Mirando años atrás, ¿Cuál es el sentimiento de la Kehila Nitzarim hacia lo que sucedió cuando finalmente vemos que no se obtuvo ningún beneficio, de hecho más bien al contrario, de esa traumática e inexplicable retirada unilateral?

-La verdad es que principalmente los jóvenes entraron en una crisis. Hacían preguntas incontestables. Nosotros creemos que lo que sucedió es el resultado y reflejo de una crisis de valores dentro de la sociedad israelí con respecto al sionismo, a la tierra y al estado de Israel. De tal forma tomamos la decisión de que de la Itnakut pasamos a la Itjabrut (de la desconexión a la unión). Y nos abocamos pues a trabajar en eso. Es esa nuestra filosofía. Transmitir la importancia de la unión. Transmitir por todos los medios el amor a la tierra de Israel. Esa es la guía en todos los diversos proyectos que llevamos a cabo aquí en Ariel. 
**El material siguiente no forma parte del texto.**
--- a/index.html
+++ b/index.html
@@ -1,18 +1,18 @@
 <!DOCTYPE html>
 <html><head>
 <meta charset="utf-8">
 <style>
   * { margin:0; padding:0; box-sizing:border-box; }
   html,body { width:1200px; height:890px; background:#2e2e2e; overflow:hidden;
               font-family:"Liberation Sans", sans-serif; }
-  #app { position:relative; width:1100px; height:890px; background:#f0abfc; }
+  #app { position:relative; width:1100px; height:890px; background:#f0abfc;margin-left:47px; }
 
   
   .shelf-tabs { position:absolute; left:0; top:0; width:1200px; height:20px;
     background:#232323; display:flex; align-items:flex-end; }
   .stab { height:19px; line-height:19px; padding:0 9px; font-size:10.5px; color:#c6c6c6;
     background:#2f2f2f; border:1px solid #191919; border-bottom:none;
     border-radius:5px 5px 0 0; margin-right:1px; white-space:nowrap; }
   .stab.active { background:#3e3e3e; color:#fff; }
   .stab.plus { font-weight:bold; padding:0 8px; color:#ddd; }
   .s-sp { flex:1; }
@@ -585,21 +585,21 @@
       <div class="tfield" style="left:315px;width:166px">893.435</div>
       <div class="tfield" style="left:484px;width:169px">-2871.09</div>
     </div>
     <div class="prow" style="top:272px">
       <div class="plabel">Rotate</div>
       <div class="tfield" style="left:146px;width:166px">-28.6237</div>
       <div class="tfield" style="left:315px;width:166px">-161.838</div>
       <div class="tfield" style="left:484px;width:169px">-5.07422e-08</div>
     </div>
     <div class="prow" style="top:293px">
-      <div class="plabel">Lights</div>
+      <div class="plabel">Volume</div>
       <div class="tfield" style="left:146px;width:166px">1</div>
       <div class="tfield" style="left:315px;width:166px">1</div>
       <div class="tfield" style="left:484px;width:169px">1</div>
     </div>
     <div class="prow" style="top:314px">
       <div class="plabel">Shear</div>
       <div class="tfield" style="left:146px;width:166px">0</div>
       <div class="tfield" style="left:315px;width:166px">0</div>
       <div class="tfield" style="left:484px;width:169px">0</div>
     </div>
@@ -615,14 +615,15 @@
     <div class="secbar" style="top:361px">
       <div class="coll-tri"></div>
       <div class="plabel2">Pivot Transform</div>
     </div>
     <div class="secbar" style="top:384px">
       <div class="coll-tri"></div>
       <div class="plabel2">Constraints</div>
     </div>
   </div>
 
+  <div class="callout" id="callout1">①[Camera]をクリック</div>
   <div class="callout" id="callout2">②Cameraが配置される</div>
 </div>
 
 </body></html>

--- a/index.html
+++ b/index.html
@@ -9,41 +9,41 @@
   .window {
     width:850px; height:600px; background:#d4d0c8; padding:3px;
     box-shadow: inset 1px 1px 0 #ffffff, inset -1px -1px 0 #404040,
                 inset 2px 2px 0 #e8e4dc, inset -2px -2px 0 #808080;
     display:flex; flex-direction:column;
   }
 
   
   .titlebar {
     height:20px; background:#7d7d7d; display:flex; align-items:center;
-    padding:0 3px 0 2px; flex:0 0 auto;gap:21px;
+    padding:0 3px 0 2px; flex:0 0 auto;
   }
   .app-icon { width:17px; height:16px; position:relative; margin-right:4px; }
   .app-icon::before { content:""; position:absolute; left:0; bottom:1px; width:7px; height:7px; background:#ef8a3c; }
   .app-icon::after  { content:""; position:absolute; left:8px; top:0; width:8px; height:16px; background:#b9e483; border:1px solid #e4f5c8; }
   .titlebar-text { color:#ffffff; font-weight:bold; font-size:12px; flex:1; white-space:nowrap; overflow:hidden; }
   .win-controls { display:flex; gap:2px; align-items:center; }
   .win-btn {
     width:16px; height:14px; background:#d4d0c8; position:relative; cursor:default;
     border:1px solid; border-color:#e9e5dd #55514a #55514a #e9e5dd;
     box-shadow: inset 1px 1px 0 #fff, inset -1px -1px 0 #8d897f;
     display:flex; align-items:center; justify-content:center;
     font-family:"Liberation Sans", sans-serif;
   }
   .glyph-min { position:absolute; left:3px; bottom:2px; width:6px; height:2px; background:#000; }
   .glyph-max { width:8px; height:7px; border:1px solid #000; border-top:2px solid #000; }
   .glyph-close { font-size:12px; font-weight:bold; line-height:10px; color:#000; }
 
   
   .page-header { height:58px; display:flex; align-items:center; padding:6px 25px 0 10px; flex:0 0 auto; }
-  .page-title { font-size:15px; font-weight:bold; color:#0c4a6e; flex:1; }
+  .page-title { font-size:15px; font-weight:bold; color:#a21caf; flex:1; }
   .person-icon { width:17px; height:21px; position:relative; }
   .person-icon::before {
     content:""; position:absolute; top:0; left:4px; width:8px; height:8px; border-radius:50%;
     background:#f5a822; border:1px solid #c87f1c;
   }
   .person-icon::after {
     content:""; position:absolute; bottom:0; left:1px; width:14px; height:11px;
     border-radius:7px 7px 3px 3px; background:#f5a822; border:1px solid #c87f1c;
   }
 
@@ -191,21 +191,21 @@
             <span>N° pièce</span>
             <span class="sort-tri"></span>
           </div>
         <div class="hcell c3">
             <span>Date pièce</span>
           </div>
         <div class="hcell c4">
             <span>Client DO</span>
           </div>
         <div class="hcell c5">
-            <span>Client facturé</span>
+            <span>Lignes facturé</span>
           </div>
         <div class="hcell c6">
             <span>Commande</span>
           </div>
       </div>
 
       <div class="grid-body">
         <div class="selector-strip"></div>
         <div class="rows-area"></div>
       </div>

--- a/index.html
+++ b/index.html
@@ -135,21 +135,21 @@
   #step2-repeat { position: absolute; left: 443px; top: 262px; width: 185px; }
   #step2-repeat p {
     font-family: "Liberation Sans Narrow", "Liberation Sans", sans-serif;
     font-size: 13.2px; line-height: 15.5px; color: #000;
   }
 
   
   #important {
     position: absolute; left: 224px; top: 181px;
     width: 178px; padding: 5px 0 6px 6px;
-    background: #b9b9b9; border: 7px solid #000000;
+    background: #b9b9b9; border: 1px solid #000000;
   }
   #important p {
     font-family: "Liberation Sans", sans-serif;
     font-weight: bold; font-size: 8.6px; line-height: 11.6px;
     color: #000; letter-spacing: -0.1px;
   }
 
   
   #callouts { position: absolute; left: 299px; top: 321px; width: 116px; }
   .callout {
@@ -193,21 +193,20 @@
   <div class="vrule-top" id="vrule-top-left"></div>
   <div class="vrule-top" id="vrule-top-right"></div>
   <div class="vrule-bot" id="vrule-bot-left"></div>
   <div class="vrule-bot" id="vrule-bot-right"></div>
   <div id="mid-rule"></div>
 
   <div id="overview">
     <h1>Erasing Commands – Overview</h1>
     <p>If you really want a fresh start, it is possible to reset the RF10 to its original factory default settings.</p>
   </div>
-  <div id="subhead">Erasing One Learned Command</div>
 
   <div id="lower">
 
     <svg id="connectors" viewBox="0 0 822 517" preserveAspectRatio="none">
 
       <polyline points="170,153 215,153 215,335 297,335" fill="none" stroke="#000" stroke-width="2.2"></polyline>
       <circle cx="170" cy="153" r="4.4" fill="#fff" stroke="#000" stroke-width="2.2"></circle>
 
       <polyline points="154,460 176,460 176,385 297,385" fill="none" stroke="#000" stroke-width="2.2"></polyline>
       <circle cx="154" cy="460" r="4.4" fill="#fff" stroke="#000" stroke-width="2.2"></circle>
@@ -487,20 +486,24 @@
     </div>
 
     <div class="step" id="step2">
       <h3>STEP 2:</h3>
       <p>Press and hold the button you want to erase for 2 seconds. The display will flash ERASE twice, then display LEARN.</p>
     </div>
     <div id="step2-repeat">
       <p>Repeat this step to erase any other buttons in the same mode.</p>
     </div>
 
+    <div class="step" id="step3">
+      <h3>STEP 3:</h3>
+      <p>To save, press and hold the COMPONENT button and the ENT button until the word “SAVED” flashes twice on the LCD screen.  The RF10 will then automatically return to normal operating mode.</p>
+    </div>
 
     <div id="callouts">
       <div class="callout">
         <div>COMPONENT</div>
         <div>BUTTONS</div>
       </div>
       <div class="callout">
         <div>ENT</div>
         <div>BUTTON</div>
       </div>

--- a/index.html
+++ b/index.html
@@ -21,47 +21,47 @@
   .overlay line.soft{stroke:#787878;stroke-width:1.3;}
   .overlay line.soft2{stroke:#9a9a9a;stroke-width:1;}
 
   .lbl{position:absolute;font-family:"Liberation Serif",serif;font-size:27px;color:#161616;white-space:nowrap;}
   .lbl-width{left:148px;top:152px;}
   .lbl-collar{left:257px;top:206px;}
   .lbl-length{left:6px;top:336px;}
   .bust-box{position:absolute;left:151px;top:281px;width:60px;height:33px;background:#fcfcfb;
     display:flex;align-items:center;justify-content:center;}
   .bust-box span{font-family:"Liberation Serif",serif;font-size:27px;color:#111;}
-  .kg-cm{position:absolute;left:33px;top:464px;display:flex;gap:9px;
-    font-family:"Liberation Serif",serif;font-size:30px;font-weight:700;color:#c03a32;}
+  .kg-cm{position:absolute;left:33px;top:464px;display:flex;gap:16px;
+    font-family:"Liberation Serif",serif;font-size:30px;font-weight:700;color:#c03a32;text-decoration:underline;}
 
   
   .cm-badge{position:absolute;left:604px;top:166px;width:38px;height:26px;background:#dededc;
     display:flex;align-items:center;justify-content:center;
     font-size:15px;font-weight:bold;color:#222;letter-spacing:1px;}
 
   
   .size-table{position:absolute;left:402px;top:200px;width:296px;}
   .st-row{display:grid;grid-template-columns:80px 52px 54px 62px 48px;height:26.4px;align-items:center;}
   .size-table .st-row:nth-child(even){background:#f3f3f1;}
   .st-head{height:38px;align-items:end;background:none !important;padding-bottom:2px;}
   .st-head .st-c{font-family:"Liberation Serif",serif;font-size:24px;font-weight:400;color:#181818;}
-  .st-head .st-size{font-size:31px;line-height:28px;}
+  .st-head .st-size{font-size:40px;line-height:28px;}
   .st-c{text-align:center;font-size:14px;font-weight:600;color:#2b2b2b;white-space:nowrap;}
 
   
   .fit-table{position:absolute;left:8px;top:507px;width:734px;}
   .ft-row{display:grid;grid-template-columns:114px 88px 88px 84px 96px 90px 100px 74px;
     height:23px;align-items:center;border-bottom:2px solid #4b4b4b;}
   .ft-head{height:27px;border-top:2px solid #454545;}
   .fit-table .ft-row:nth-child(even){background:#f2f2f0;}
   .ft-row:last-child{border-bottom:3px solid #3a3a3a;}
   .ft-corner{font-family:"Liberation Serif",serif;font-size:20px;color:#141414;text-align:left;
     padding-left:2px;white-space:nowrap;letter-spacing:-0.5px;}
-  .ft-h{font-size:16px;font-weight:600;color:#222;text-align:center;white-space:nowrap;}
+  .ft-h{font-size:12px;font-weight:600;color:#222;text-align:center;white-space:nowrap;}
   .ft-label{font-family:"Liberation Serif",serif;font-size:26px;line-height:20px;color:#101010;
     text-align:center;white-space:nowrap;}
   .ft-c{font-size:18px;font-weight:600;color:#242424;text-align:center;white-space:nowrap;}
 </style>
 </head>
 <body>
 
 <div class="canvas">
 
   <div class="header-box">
Al terminar la entrevista me levanté pensando que estos admirables hombres y mujeres no se contentaron con su realidad. Se exigieron salir adelante, progresar, crear, aportar e influenciar. Olvidar el pasado y solo recordarlo para darse fuerza para continuar.

Ahora se entiende, amigo lector, por qué parafraseando el slogan de los festejos de los 70 años de Israel titulé esta nota como lo hice.

Es un verdadero orgullo ver esto. Llena el alma encontrar gente como esta maravillosa Kehila que de una verdadera destrucción no solo salió a flote sino floreció y lo continua haciendo todos los días.

Este es espíritu del pueblo judío. Esta es su historia vista en micro con la comunidad Netzarim de Ariel. ¡Tenemos de que estar orgullosos!